- [What you have to do] The expected output is exactly the lines below, starting at the line with "<!DOCTYPE html>" and ending at the line with "serif; color: #111111;", both included; no other line belongs in it.
====
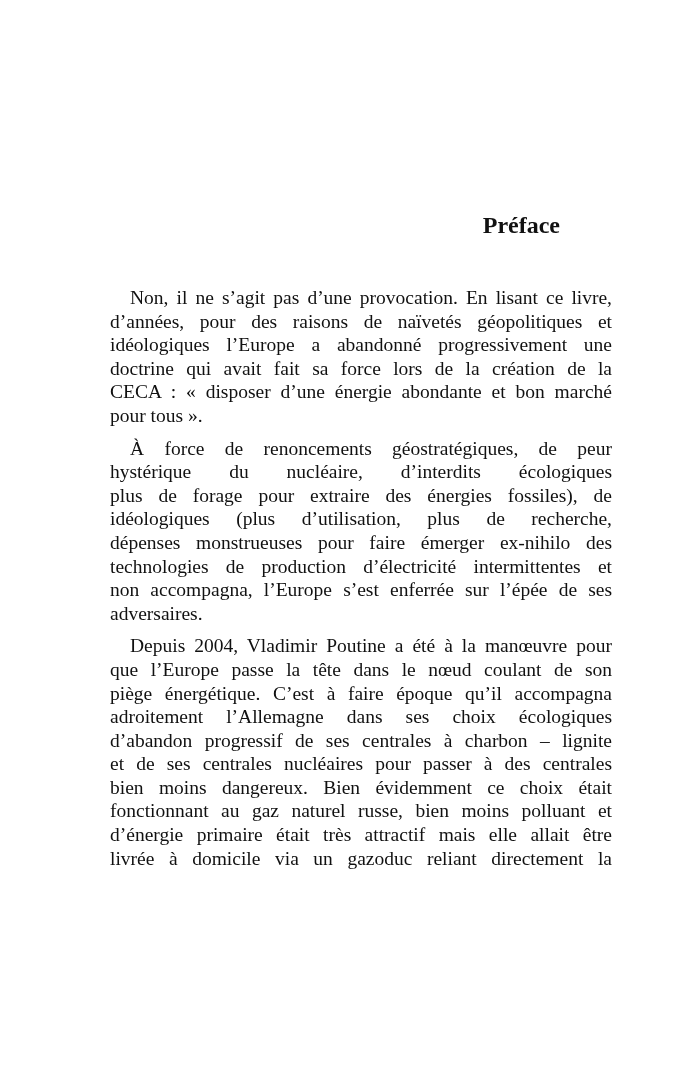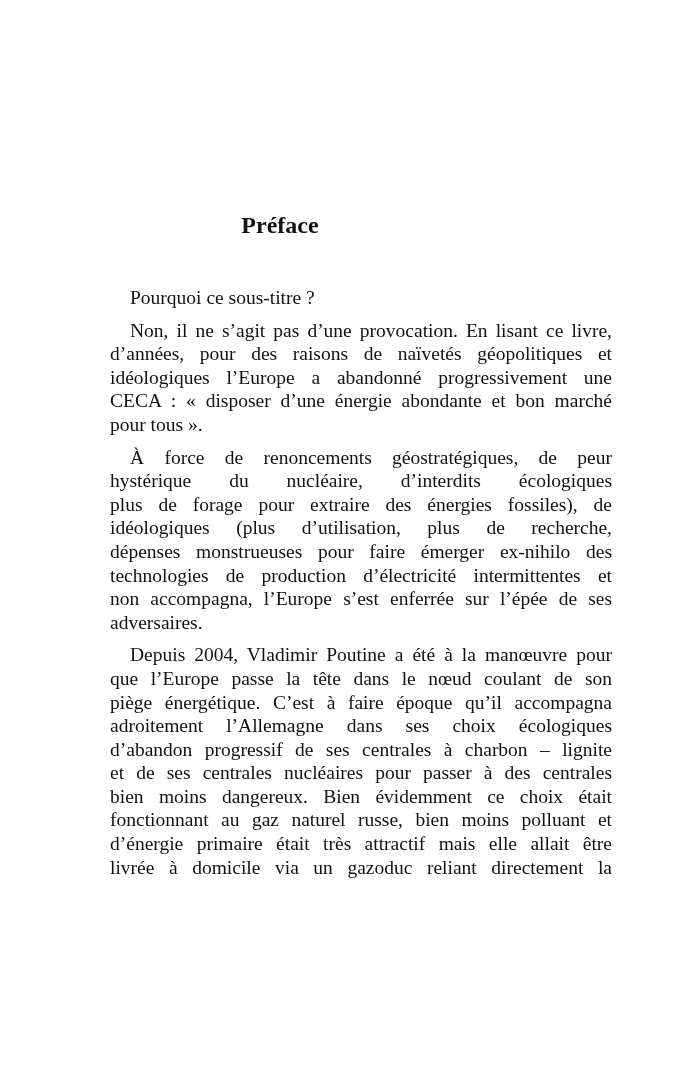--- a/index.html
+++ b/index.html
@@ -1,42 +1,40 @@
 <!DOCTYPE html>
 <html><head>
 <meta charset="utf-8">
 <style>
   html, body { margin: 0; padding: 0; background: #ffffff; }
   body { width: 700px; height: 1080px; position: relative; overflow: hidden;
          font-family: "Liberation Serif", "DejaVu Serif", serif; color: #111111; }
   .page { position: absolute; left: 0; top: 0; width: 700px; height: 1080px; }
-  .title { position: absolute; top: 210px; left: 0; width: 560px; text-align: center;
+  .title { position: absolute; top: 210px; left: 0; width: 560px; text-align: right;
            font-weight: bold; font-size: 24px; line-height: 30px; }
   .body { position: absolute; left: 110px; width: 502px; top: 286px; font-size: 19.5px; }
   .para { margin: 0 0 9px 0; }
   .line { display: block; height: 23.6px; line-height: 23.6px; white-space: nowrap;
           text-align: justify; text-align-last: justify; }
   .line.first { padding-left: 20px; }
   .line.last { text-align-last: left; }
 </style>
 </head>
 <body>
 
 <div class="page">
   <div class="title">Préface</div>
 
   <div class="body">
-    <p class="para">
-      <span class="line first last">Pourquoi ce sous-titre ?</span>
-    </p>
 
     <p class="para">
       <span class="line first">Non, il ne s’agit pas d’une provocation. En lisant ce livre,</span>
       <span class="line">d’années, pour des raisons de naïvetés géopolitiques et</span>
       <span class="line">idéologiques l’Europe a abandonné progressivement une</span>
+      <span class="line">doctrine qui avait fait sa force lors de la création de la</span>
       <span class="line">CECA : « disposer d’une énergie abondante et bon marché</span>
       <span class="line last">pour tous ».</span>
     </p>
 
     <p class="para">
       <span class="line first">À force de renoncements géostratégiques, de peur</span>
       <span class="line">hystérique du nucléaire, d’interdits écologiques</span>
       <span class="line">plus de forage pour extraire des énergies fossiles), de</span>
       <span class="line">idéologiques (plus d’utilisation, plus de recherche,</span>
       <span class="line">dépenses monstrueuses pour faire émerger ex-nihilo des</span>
====
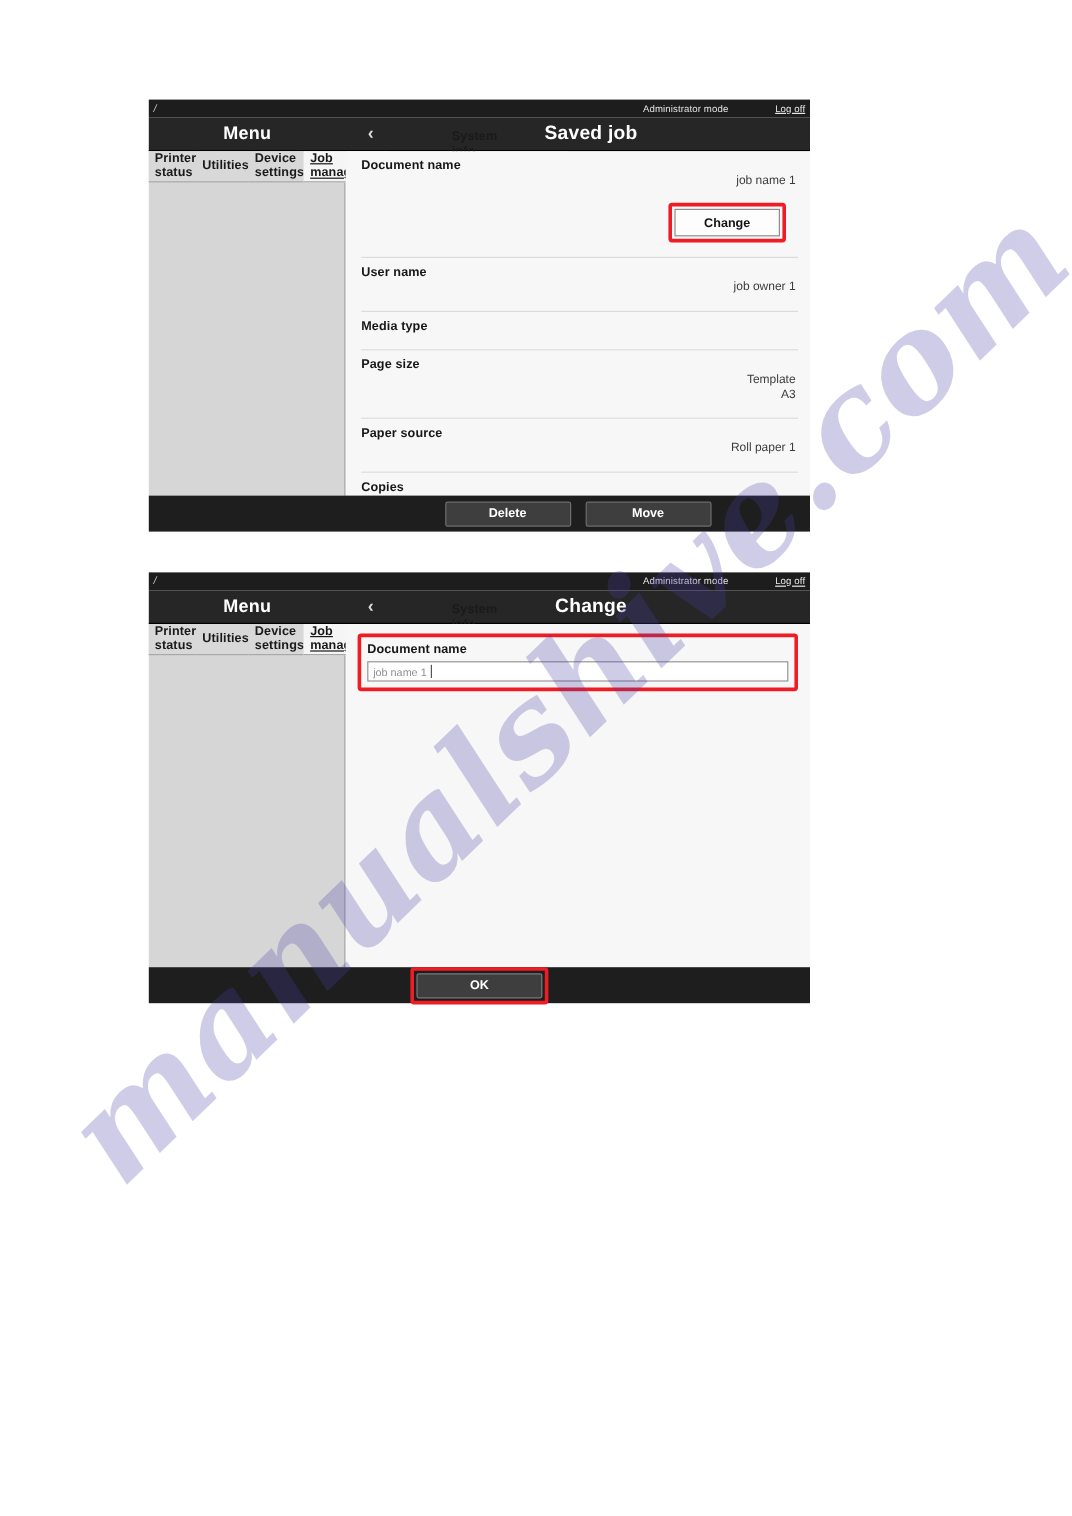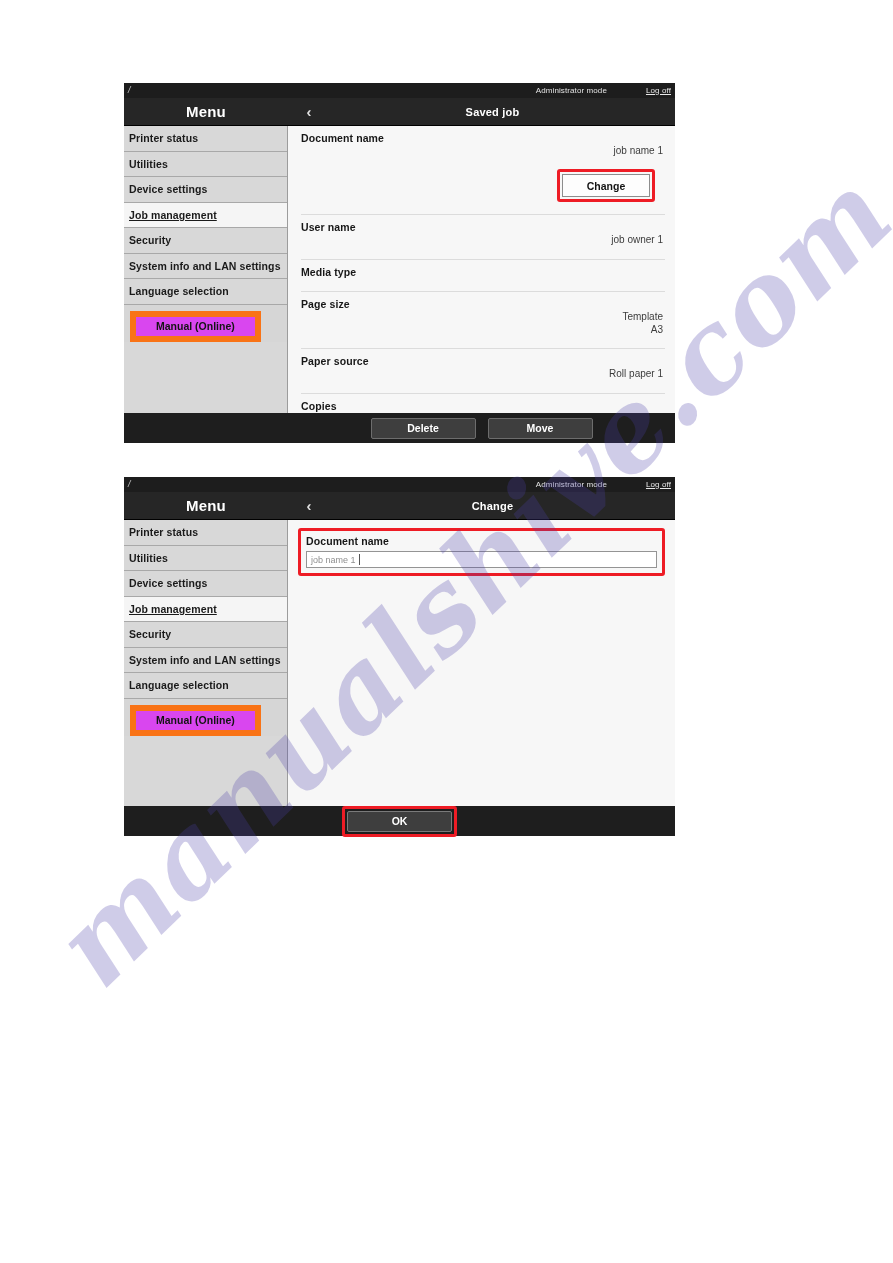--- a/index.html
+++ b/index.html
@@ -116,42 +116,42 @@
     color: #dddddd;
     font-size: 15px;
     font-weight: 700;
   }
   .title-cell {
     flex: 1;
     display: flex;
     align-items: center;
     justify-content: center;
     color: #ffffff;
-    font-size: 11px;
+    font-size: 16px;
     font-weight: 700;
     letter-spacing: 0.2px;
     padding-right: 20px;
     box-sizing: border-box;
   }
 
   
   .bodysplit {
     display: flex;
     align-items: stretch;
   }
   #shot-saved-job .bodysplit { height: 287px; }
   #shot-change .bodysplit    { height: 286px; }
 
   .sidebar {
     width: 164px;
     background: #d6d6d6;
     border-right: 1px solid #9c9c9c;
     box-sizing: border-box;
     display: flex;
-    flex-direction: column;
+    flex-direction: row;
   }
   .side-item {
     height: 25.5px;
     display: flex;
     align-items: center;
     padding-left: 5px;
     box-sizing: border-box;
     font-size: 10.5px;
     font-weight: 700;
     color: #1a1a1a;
====
- [Answer section]
 <!DOCTYPE html>
 <html><head>
 <meta charset="utf-8">
 <style>
   html, body { margin: 0; padding: 0; background: #ffffff; }
   body { width: 700px; height: 1080px; position: relative; overflow: hidden;
          font-family: "Liberation Serif", "DejaVu Serif", serif; color: #111111; }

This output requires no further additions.